Rodriguez, who is married, was in the company of a young woman who was not his wife. This was front-page news in the tabloid rag for days.

Rodriguez makes a lot of money _ an awful lot of money, but he committed no crime and he’s not a publicity-seeking starlet like Lindsay Lohan or Paris Hilton. The tawdry media treatment he received was _ to say the least _ inappropriate.

On a far-more entertaining note, a couple of baseball managers recently provided us with some laugh-out-loud activity that showed that baseball is meant to be fun.

The Chicago Cubs’ fiery Lou Piniella, a former Yankee, went ballistic during a dirt-kicking tirade against an umpire and got himself suspended for four games.

But not even Piniella could match the antics of minor league manager Phillip Wellman of the Mississippi Braves.

Already seen thousands and thousands of times on television and YouTube, Wellman’s tantrum on Friday was an instant classic.

Upset with an umpire’s call, Wellman argued enough to get thrown out of the game. He then got up close to the ump and gestured on either side of the man’s face. Then Wellman covered up home plate with dirt, but he was just getting started.

He walked to third base, pulled it out of its moorings and tossed it into center field. Then he dropped down and crawled on his belly toward the pitcher’s mound where he picked up the rosin bag. Pretending it was a hand grenade, he pulled an imaginary pin with his teeth and hurled the "grenade" in the direction of the plate umpire.

For an encore, he walked to second base, pulled that out, too, picked up third base from the outfield and strutted to the clubhouse entrance in the outfield where he used both hands to blow a kiss to everyone in the stadium.

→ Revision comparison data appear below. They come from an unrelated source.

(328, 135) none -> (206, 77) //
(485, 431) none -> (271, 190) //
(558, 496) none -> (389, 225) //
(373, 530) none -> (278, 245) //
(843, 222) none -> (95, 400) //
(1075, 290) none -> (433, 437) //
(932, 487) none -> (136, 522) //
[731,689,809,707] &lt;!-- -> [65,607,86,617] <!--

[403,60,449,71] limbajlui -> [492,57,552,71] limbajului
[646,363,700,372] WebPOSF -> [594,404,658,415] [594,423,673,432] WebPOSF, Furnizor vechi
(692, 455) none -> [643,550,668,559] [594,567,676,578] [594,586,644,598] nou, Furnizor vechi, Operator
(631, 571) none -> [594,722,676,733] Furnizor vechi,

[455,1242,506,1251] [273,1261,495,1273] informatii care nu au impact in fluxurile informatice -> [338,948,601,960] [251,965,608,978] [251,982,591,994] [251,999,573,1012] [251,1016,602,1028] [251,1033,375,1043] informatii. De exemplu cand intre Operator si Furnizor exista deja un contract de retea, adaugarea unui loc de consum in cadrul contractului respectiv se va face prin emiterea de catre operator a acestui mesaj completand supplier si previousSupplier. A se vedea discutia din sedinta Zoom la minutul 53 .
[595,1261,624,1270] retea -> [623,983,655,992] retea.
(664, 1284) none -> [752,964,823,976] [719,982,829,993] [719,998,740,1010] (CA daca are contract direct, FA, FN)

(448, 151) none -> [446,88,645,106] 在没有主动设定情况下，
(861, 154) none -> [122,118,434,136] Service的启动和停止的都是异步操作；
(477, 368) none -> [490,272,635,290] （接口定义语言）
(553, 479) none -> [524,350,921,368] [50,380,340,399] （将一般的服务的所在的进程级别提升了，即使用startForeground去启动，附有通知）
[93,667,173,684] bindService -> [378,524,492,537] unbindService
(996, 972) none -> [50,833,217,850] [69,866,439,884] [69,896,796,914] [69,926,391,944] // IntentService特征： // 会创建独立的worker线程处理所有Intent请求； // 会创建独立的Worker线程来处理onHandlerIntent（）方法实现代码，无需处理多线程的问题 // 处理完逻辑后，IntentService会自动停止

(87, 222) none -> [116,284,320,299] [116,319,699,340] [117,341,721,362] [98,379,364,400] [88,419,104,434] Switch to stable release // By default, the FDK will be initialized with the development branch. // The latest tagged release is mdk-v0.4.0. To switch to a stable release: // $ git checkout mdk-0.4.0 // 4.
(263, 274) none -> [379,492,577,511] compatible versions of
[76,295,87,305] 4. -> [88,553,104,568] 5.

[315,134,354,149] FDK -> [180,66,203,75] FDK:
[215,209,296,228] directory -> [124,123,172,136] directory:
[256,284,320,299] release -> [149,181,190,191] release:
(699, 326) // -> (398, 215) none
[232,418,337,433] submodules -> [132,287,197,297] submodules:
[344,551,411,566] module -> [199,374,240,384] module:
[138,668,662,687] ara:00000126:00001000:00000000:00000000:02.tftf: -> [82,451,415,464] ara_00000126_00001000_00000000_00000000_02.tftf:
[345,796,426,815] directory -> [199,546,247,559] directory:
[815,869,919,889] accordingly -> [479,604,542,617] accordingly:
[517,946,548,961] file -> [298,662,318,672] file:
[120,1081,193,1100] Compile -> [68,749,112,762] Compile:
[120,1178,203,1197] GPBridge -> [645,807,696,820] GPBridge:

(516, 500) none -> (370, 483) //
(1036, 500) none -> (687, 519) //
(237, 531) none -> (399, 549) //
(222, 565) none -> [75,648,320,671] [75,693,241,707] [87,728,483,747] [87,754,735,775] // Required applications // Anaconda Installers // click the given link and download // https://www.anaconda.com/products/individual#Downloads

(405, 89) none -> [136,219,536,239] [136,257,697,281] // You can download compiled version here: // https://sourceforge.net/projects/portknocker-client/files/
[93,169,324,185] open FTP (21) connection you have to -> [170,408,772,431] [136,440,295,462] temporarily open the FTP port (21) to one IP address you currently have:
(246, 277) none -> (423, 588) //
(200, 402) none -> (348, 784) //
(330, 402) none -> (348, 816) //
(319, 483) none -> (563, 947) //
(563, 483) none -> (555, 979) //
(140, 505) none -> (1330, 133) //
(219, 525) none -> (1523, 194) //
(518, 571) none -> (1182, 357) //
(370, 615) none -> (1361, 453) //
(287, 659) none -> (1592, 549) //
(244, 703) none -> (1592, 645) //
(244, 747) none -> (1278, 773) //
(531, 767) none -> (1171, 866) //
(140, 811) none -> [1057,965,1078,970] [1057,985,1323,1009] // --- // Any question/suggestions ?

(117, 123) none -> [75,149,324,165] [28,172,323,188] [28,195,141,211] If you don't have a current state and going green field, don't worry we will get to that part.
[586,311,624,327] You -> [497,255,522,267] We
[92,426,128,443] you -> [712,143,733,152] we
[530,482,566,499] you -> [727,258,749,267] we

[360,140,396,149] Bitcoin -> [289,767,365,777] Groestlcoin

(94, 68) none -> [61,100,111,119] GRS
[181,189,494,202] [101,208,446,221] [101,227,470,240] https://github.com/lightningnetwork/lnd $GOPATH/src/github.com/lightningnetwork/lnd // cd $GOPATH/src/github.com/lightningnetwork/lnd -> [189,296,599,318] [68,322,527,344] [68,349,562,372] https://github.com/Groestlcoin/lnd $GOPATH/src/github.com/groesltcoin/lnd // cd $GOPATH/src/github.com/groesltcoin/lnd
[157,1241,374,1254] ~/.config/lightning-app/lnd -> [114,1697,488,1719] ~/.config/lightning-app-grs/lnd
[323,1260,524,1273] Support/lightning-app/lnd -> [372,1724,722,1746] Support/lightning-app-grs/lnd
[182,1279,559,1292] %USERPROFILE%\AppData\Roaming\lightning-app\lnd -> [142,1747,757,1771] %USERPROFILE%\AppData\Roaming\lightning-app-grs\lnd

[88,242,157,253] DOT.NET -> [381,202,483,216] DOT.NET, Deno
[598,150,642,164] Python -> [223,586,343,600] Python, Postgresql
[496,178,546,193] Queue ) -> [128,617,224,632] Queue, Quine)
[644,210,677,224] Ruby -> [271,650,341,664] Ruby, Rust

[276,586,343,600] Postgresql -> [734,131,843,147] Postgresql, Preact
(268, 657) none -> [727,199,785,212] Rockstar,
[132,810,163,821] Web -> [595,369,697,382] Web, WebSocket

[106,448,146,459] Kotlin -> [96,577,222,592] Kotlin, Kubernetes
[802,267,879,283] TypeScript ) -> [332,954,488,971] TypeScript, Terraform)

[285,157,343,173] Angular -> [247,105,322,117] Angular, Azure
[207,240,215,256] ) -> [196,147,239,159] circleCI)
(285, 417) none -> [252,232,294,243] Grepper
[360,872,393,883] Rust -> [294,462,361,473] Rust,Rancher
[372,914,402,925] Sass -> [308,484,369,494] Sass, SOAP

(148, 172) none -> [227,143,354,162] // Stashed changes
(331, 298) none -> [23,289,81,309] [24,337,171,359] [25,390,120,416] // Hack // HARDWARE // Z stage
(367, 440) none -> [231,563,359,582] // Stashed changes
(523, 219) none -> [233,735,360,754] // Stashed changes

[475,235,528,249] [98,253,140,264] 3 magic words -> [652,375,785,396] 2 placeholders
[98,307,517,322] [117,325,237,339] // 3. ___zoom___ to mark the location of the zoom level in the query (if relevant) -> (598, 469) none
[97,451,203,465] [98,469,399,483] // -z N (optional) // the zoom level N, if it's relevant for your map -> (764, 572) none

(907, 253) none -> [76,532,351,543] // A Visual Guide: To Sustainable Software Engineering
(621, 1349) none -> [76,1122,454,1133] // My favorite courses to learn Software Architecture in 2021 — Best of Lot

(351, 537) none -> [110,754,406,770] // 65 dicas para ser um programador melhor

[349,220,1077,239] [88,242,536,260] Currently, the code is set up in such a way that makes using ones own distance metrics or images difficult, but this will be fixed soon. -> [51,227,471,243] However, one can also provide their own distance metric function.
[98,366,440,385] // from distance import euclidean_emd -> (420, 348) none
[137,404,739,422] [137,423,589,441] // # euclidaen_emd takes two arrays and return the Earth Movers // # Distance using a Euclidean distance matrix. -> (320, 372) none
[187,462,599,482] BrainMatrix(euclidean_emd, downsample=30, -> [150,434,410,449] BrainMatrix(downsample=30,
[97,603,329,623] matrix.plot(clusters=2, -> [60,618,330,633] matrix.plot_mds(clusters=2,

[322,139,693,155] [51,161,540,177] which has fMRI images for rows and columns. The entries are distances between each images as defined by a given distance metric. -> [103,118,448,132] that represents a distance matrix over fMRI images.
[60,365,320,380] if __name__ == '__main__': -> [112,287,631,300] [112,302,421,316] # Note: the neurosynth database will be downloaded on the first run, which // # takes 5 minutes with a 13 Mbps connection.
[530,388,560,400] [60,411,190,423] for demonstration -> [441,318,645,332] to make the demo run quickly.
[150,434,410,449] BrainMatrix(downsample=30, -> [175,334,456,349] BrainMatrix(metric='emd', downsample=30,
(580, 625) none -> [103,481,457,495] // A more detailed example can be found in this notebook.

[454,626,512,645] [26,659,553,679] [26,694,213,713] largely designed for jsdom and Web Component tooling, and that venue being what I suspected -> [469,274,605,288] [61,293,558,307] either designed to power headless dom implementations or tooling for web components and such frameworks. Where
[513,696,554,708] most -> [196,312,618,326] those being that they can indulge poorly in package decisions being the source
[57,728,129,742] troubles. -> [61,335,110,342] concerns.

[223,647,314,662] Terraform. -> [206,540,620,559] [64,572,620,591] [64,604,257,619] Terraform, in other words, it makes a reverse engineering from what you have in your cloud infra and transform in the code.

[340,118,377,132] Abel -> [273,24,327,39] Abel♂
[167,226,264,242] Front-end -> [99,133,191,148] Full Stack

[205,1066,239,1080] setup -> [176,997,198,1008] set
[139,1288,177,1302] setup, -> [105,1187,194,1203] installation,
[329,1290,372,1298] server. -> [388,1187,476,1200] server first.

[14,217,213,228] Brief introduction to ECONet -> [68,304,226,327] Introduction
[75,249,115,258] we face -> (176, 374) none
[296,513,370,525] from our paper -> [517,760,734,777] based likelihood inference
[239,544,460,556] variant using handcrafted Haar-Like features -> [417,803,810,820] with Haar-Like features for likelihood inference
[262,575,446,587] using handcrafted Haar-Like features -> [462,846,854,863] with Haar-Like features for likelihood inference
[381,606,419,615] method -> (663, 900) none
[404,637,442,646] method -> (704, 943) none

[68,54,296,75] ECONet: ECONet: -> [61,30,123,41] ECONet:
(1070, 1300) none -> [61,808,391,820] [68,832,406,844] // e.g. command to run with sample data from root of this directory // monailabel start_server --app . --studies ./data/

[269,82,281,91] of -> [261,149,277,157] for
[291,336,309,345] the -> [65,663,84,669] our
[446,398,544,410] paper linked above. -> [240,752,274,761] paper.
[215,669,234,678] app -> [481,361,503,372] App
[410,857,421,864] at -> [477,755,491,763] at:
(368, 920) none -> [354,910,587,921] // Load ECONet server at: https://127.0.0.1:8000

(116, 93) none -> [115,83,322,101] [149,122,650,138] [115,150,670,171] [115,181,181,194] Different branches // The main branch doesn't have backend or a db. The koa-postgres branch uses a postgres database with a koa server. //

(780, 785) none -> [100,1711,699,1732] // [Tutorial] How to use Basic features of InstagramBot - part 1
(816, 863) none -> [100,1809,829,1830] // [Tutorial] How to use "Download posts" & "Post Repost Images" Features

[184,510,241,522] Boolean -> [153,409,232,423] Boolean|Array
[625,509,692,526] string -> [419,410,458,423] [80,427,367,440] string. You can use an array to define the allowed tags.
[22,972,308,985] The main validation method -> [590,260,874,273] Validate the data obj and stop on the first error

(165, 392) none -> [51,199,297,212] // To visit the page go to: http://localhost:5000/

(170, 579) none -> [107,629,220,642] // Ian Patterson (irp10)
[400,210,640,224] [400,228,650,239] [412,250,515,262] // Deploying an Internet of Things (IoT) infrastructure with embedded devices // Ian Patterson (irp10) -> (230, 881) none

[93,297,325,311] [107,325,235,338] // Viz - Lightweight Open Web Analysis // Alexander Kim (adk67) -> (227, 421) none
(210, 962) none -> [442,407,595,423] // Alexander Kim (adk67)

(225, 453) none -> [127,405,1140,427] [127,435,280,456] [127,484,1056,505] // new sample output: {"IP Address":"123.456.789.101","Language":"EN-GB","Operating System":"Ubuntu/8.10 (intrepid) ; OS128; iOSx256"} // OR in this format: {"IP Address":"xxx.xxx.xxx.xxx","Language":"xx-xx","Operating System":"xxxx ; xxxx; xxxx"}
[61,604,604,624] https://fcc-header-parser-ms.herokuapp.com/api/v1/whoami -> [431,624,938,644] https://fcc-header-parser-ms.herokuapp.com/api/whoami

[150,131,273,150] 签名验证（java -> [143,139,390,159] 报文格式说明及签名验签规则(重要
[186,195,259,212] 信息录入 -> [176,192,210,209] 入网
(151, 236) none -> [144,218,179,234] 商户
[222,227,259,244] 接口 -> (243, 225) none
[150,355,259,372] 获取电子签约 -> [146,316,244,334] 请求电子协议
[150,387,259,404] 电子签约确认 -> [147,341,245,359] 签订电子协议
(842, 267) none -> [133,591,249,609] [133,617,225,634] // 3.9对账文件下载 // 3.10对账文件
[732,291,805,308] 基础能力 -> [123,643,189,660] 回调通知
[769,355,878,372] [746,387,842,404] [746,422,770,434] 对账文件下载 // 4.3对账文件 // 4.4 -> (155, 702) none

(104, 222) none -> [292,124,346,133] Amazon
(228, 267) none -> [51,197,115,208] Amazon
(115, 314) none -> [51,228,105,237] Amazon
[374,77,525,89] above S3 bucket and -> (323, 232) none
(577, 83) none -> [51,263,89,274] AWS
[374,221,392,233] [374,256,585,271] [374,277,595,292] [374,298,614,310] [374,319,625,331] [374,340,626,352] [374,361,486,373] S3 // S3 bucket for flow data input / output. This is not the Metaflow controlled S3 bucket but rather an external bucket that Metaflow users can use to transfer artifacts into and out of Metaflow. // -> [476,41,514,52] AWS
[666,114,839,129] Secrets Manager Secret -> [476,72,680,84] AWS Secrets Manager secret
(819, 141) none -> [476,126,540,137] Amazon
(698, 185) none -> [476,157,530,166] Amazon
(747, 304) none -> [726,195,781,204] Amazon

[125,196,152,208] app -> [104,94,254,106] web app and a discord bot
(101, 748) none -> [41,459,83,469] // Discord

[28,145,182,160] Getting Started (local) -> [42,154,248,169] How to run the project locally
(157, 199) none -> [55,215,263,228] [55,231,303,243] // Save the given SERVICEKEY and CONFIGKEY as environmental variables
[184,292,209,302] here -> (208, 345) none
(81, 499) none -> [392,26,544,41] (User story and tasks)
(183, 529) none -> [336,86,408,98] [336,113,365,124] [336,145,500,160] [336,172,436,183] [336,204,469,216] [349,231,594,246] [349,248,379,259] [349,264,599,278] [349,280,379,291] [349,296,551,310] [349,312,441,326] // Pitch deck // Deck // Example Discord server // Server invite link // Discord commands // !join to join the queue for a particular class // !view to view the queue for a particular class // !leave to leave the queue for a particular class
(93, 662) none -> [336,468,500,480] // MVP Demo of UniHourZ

The Braves suspended him for three games.

Nothing got hurt, except perhaps Wellman’s wallet from being fined, and the cameras captured a well-choreographed, entertaining tantrum for the ages.

Athletes stir emotions in fans that sometimes get out of hand. Hank Aaron received death threats when he was closing in on Babe Ruth’s career home run record. Bill Buckner’s life was made miserable because Boston fans wouldn’t forgive him for an error in the 1986 World Series.

We don’t recommend behavior like Piniella’s and Wellman’s. But they do help us remember that baseball is, after all, a game.